Q: Dear Ethics Lawyer, I agreed to represent a husband and wife in putting together an estate plan. It appeared to be easy: they provided a list of assets and income, and a plan for distribution in the event that one or both passes. Then the husband called the following day and advised me that he also has a separate investment account (with a family member other than the wife currently named as a beneficiary) that contains a fairly large amount that he does not wish to advise his wife about just now. He may later decide to include it in the estate plan, but for now he wishes to keep it separate. What do I do now?
A: This simple fact pattern gives rise to very complex issues. Assuming the secret account is a material asset that the wife would have some interest in (now or in the context of the estate planning), you have an obligation to her as a client under Model Rule 1.4 to disclose the information to her and advise her about its part in the estate plan. This obligation competes with the request of your husband-client and your corresponding duty to him under Model Rule 1.6 that you not disclose it to her. In the absence of resolution, this creates a “material limitation” conflict under Model Rule 1.7(a)(2) that precludes you from proceeding with the representation (Model Rule 1.16(a)) unless you can persuade the husband to allow you to disclose the information, noting that you will have to withdraw (and perhaps make other disclosures) if he does not relent.

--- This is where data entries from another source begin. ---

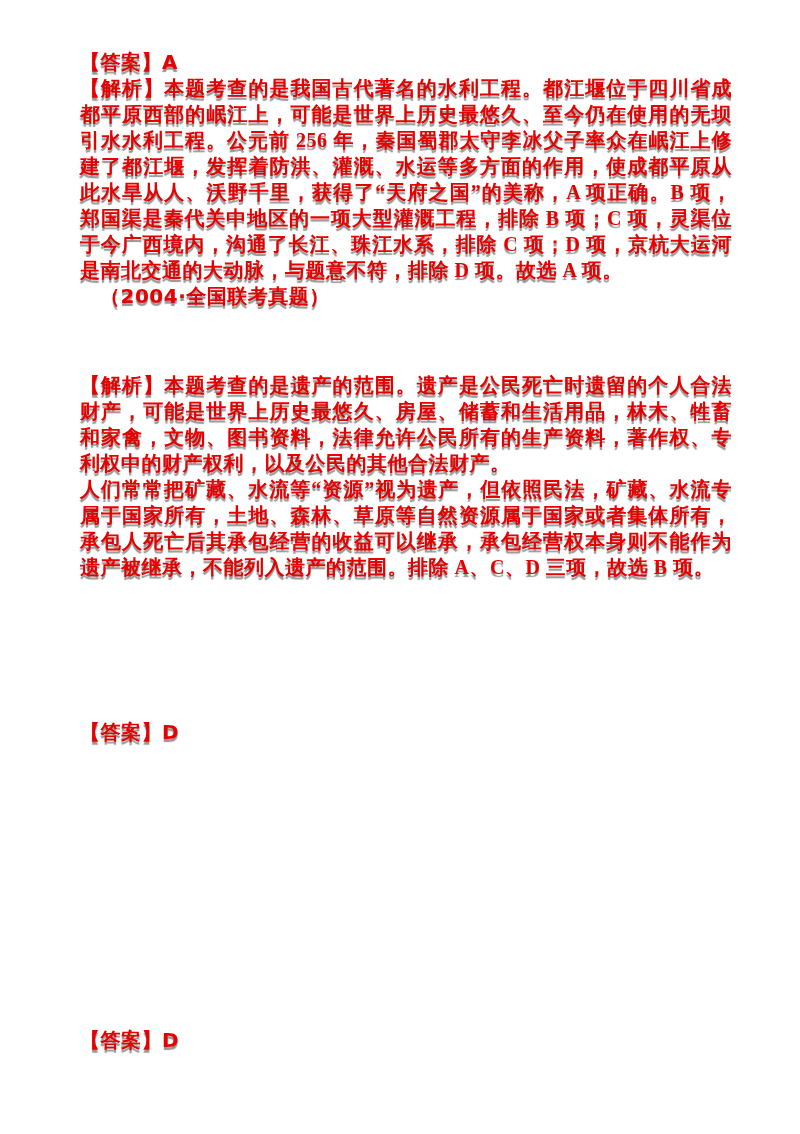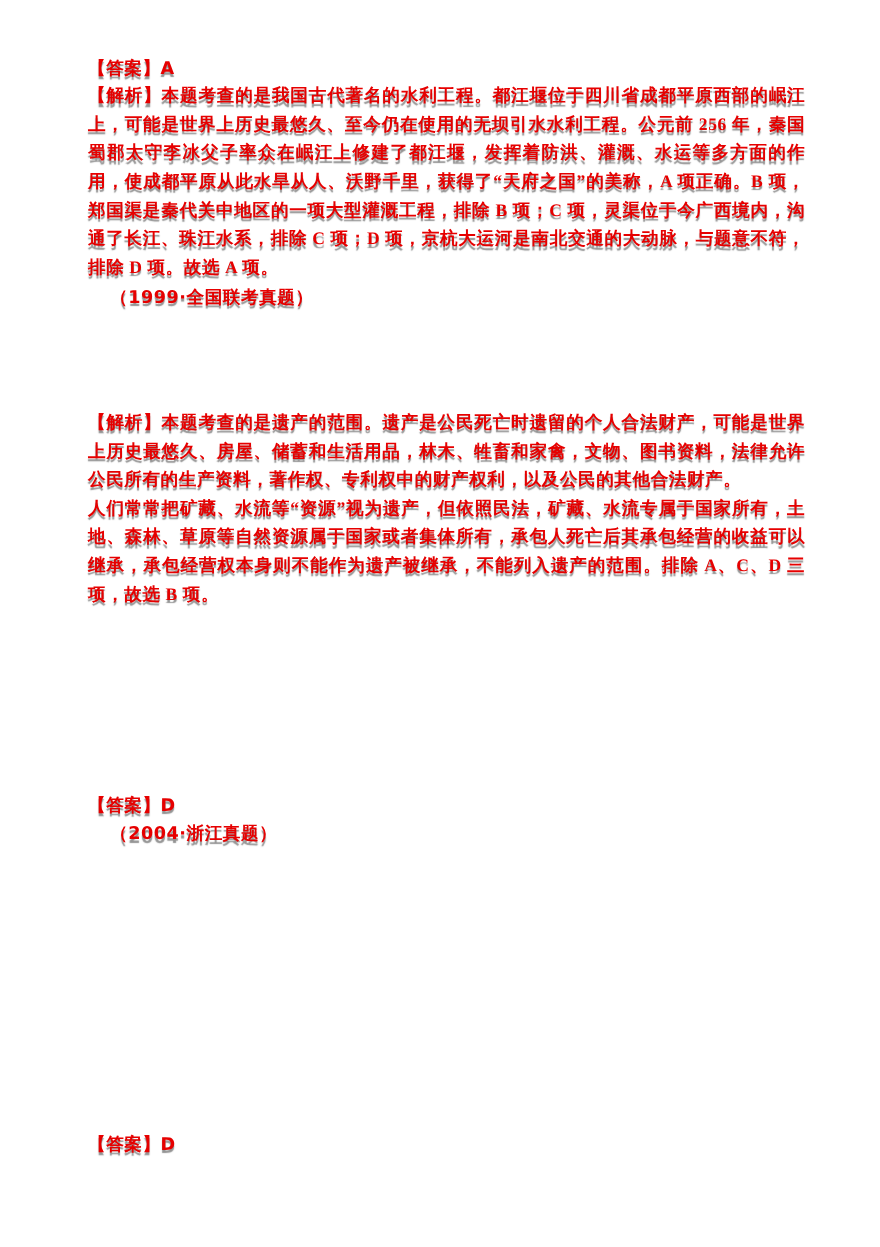"【答案】A" .block { font-size: 16px -> 20px }
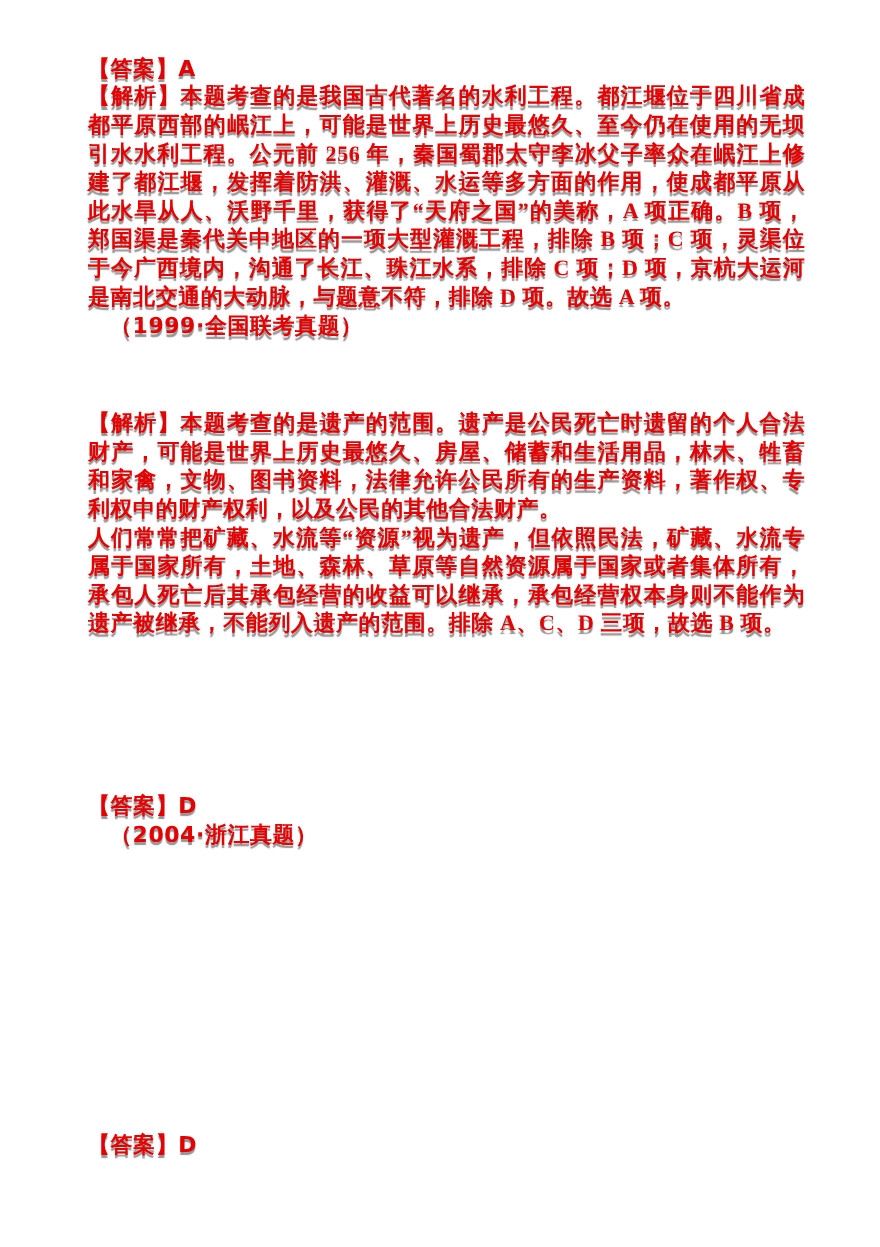"（1999·全国联考真题）" div.citation { text: 1999 -> 2004 }
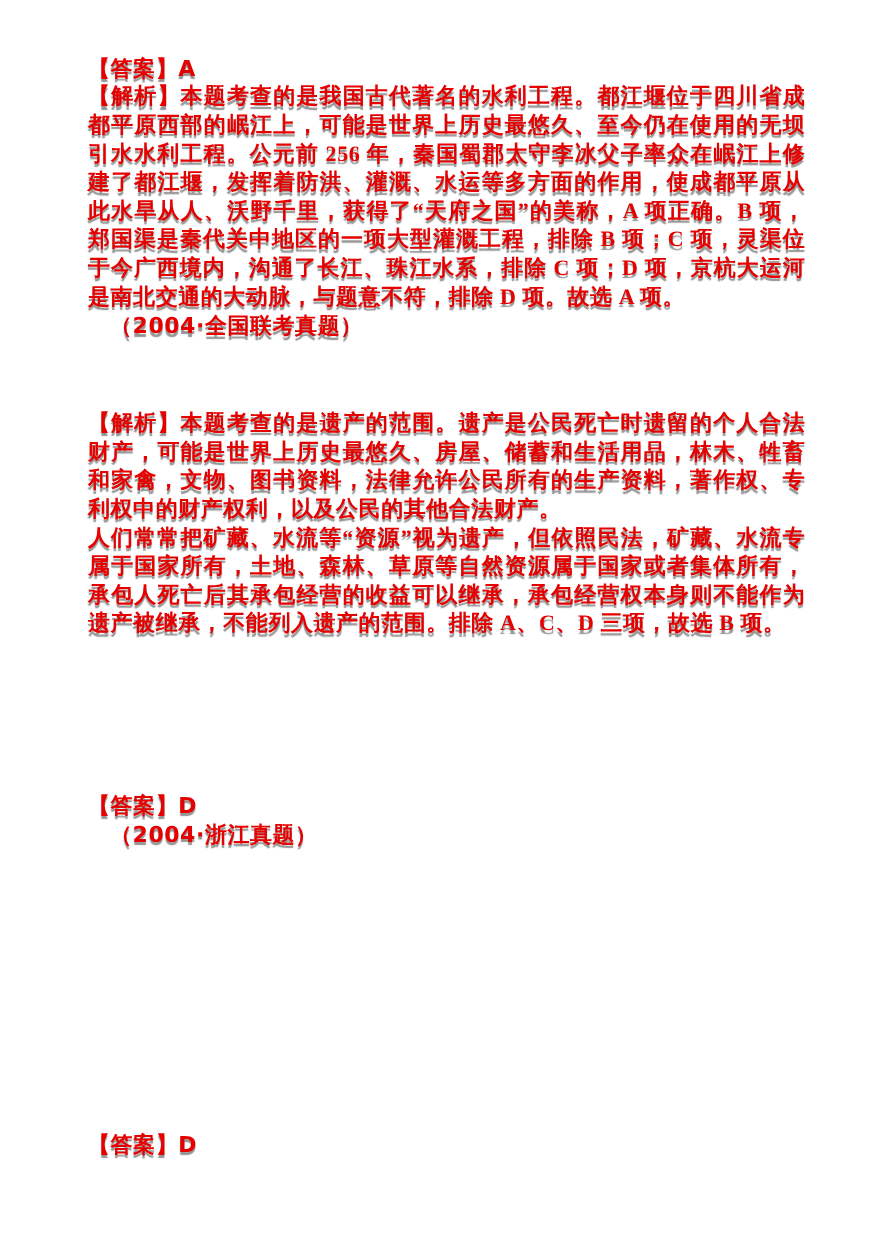"（2004·浙江真题）" div.citation { html: <div>（2004·浙江真题）</div> -> none }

But what if you have provided in the engagement letter that all information provided by your joint husband and wife clients is to be shared with both of them? Does that permit or require you to make a disclosure to the wife, or may the husband revoke that consent mid-representation? There are conflicting authorities on this point, and you should look for guidance in the applicable jurisdiction. For example, in the context of an insurer/insured relationship, ABA Formal Op. 08-450 expresses “strong doubt” that a client can provide valid consent in advance for information to be revealed to a joint client when the disclosure would be damaging to the client, if there is an absence of “adequate information” to support informed consent at the time given. But see DC Ethics Op.327 (2006) (lawyer must honor information sharing agreement when one joint client shares sensitive information that it otherwise would not want shared). See also American College of Trust and Estate Counsel Commentaries on the Model Rules of Professional Conduct (ACTEC Commentaries) 1.6 (2016) (“Confidences Imparted by One Joint Client”) (lawyer should have reasonable discretion in determining response in difficult situation in which there is “often no clearly proper course of action”; information sharing agreement made at the outset of engagement is one of several factors lawyer should consider in determining what should be disclosed).
Finally, if the conflict remains unresolved and you must withdraw because the information cannot be disclosed to the wife, what should you tell the wife about the circumstances of your withdrawal? ABA Formal Op. 92-366 suggests that when a lawyer must withdraw to prevent the lawyer’s services to be used to perpetrate a fraud, a “noisy withdrawal,” disaffirming opinions or work may be appropriate in certain circumstances. Restatement (Third) of the Law Governing Lawyers, Section 60 Cmt. I builds on this to suggest that a lawyer facing the instruction not to reveal information to a joint client may exercise discretion to advise the joint client that she should revoke any will that has been prepared, to reveal some or all of the information as necessary to protect the wife’s interests, or to inform the wife that the lawyer is withdrawing because the husband will not permit disclosure of relevant information to the wife that he has provided to the lawyer.
Depending upon the circumstances (consider factors discussed in ACTEC Commentaries referenced above) and any authorities in your jurisdiction, The Ethics Lawyer recommends that the wife be informed at a minimum that you are withdrawing because based on information you have been provided, a conflict of interest has arisen between the interests of husband and wife that precludes you from representing both, and you recommend that she obtain separate counsel from the husband to advise her on any estate plan. This is more than a basic withdrawal, which may or may not be sufficient to let the wife know that there is an issue, depending upon her level of sophistication, but is an option that stops short of a full disclosure. Alternatively, if there is a provision in the engagement letter consenting to disclosure to joint clients (which the husband now purports to revoke), you might consider informing wife that you cannot continue with the representation because the husband has instructed you not to comply with that provision of the agreement between the parties.